LOGISTIC REGRESSION

Overview

Binary logistic regression is a form of regression which is used when the dependent is a dichotomy and the independents are of any type. Multinomial logistic regression exists to handle the case of dependents with more classes than two, though it is sometimes used for binary dependents also since it generates somewhat different output described below. When multiple classes of a multinomial dependent variable can be ranked, then ordinal logistic regression is preferred to multinomial logistic regression since ordinal regression has higher power for ordinal data. Note that continuous variables are not used as dependents in logistic regression. Unlike logit regression, there can be only one dependent variable.

More recently, generalized linear modeling (GZLM) has appeared as a module in SPSS, SAS, and other packages.

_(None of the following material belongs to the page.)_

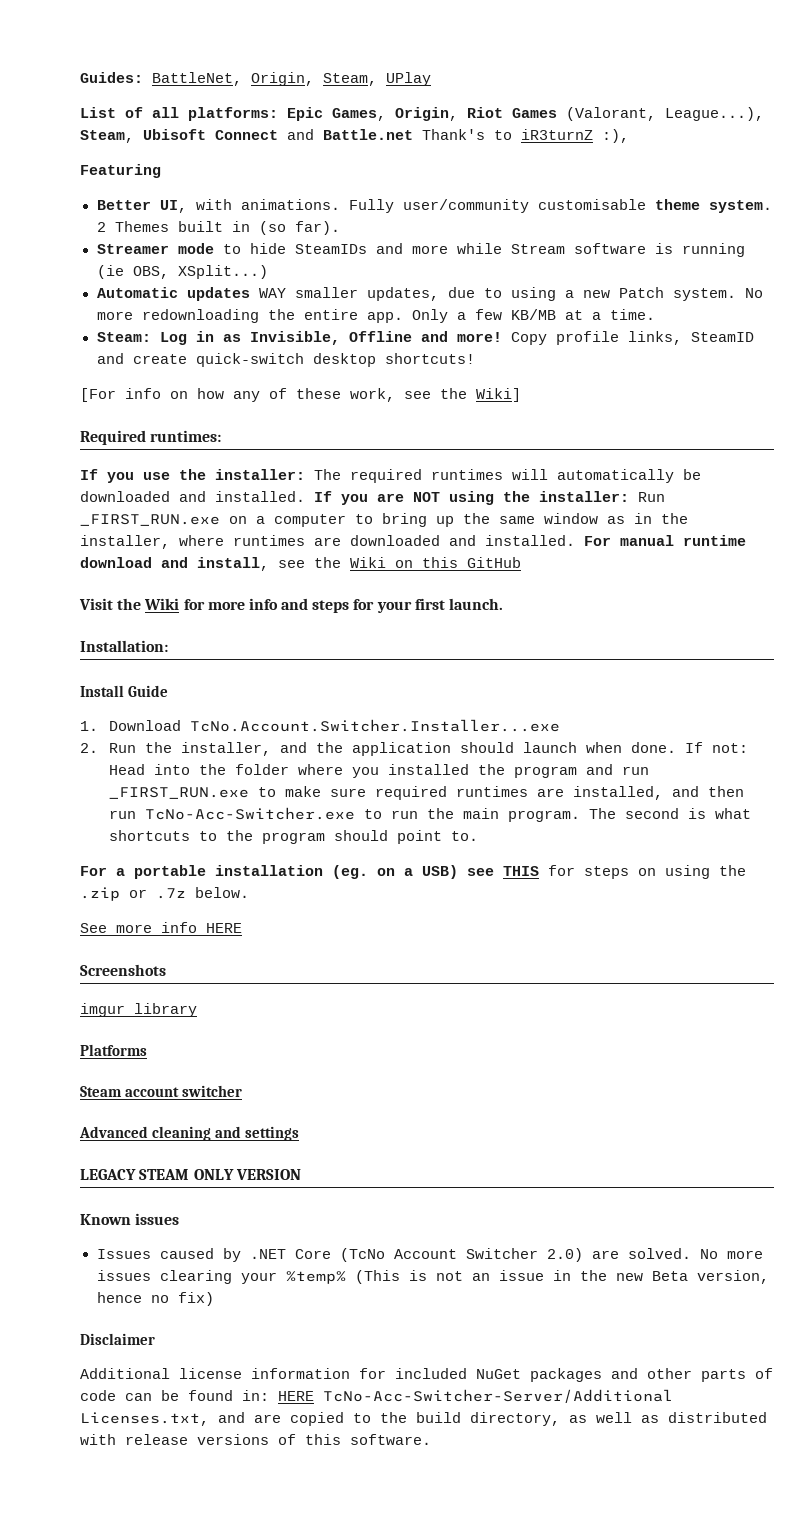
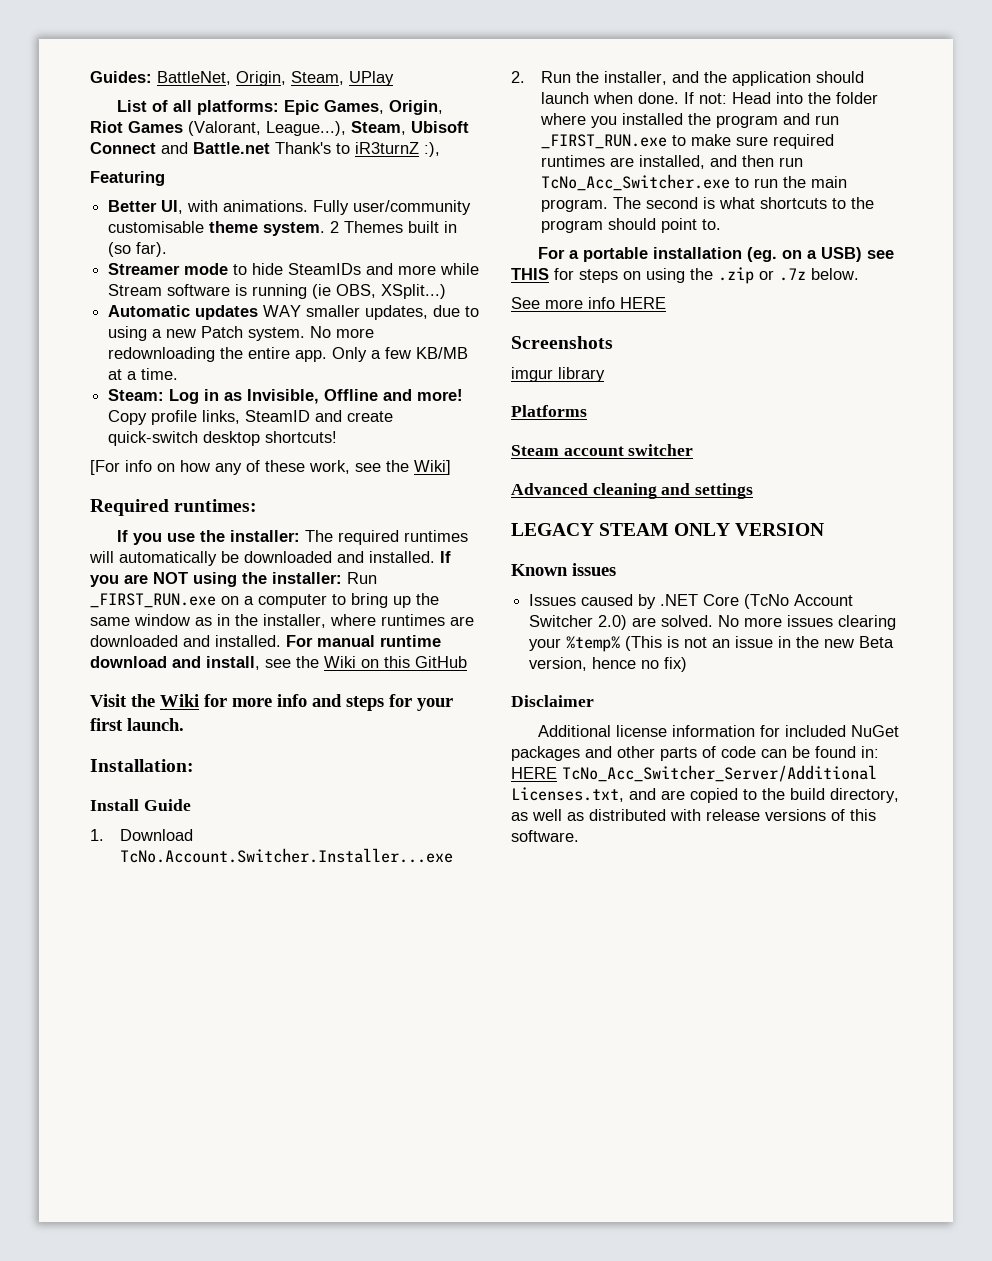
[145,807,356,820] TcNo-Acc-Switcher.exe -> [540,174,730,191] TcNo_Acc_Switcher.exe
[323,1389,673,1403] TcNo-Acc-Switcher-Server/Additional -> [562,765,877,782] TcNo_Acc_Switcher_Server/Additional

GZLM provides allows the researcher to create regression models with any distribution of the dependent (ex., binary, multinomial, ordinal) and any link function (ex., log for loglinear analysis, logit for binary or multinomial logistic analysis, cumulative logit for ordinal logistic analysis). Similarly, generalized linear mixed modeling (GLMM) is now available to handle multilevel logistic modeling.

Logistic regression can be used to predict a categorical dependent variable on the basis of continuous and/or categorical independents; to determine the effect size of the independent variables on the dependent; to rank the relative importance of independents; to assess interaction effects; and to understand the impact of covariate control variables. The impact of predictor variables is usually explained in terms of odds ratios.

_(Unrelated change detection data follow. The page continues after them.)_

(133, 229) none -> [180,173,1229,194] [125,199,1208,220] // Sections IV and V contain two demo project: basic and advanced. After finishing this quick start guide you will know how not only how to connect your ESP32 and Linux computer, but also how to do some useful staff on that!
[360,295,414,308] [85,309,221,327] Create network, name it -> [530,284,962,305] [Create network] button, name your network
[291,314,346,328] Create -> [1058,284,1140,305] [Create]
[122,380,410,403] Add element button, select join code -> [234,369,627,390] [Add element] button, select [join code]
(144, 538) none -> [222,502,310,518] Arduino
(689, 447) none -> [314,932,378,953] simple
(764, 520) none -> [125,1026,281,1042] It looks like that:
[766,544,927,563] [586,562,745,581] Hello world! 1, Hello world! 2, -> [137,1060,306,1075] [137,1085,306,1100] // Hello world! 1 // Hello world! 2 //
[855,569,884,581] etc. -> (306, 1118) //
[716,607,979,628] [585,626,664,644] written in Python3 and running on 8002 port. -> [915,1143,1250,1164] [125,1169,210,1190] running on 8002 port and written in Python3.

Logistic regression applies maximum likelihood estimation after transforming the dependent into a logit variable. A logit is the natural log of the odds of the dependent equaling a certain value or not (usually 1 in binary logistic models, or the highest value in multinomial models). Logistic regression estimates the odds of a certain event (value) occurring. This means that logistic regression calculates changes in the log odds of the dependent, not changes in the dependent itself as OLS regression does.

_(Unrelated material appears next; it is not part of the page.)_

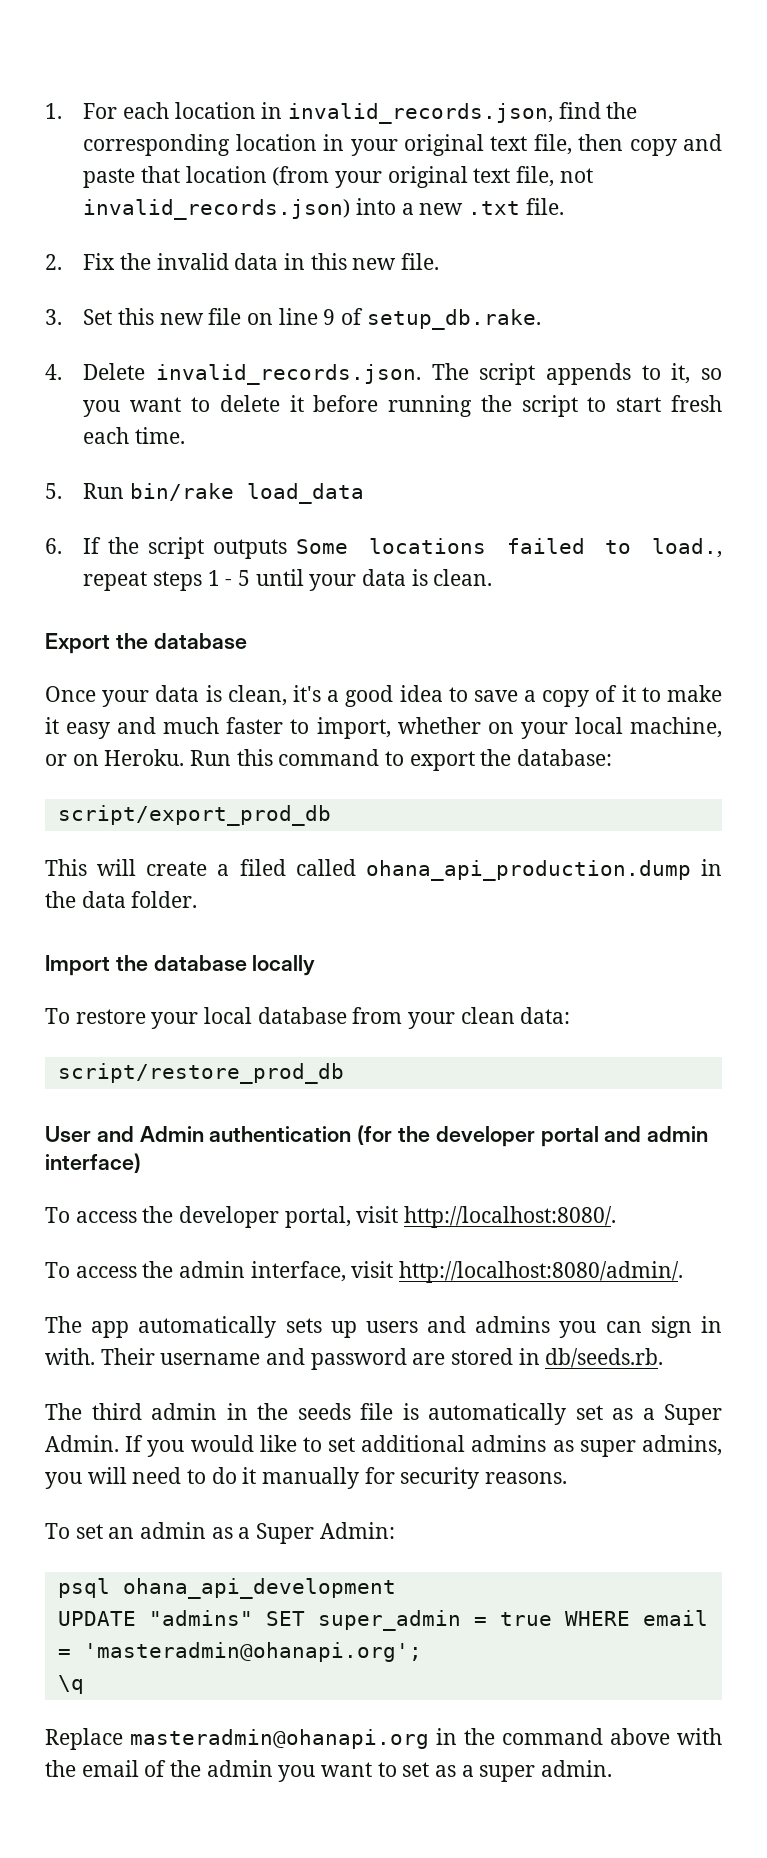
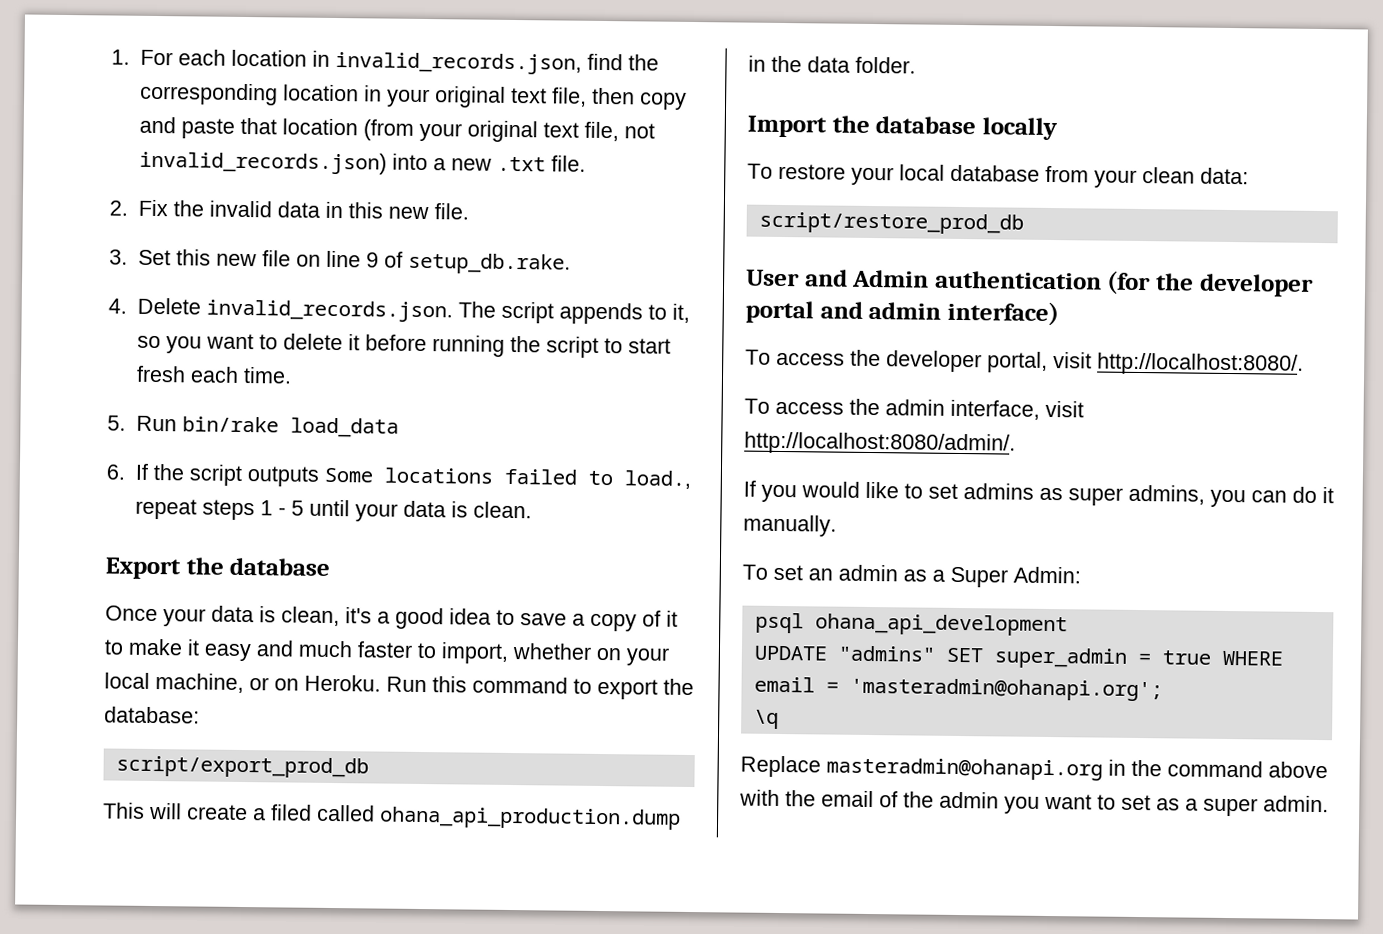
[45,1316,722,1338] [45,1348,664,1370] [45,1403,722,1425] [45,1435,119,1452] The app automatically sets up users and admins you can sign in with. Their username and password are stored in db/seeds.rb. // The third admin in the seeds file is automatically set as a Super Admin. -> (1016, 443) none
[361,1435,466,1452] additional -> (958, 491) none
[87,1467,568,1489] will need to do it manually for security reasons. -> [1251,486,1334,504] [743,514,837,537] can do it manually.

Logistic regression has many analogies to OLS regression: logit coefficients correspond to b coefficients in the logistic regression equation, the standardized logit coefficients correspond to beta weights, and a pseudo R2 statistic is available to summarize the strength of the relationship. Unlike OLS regression, however, logistic regression does not assume linearity of relationship between the raw values of the independent variables and raw values of the dependent, does not require normally distributed variables, does not assume homoscedasticity, and in general has less stringent requirements. It does, however, require that observations be independent and that the independent variables be linearly related to the logit of the dependent. The predictive success of the logistic regression can be assessed by looking at the classification table, showing correct and incorrect classifications of the dichotomous, ordinal, or polytomous dependent. Goodness-of-fit tests such as the likelihood ratio test are available as indicators of model appropriateness, as is the Wald statistic to test the significance of individual independent variables.

Logit regression, discussed separately, is another related option in SPSS and other statistics packages for using loglinear methods to analyze one or more dependents. Where both are applicable, logit regression has numerically equivalent results to logistic regression, but with different output options. For the same class of problems, logistic regression has become more popular among social scientists.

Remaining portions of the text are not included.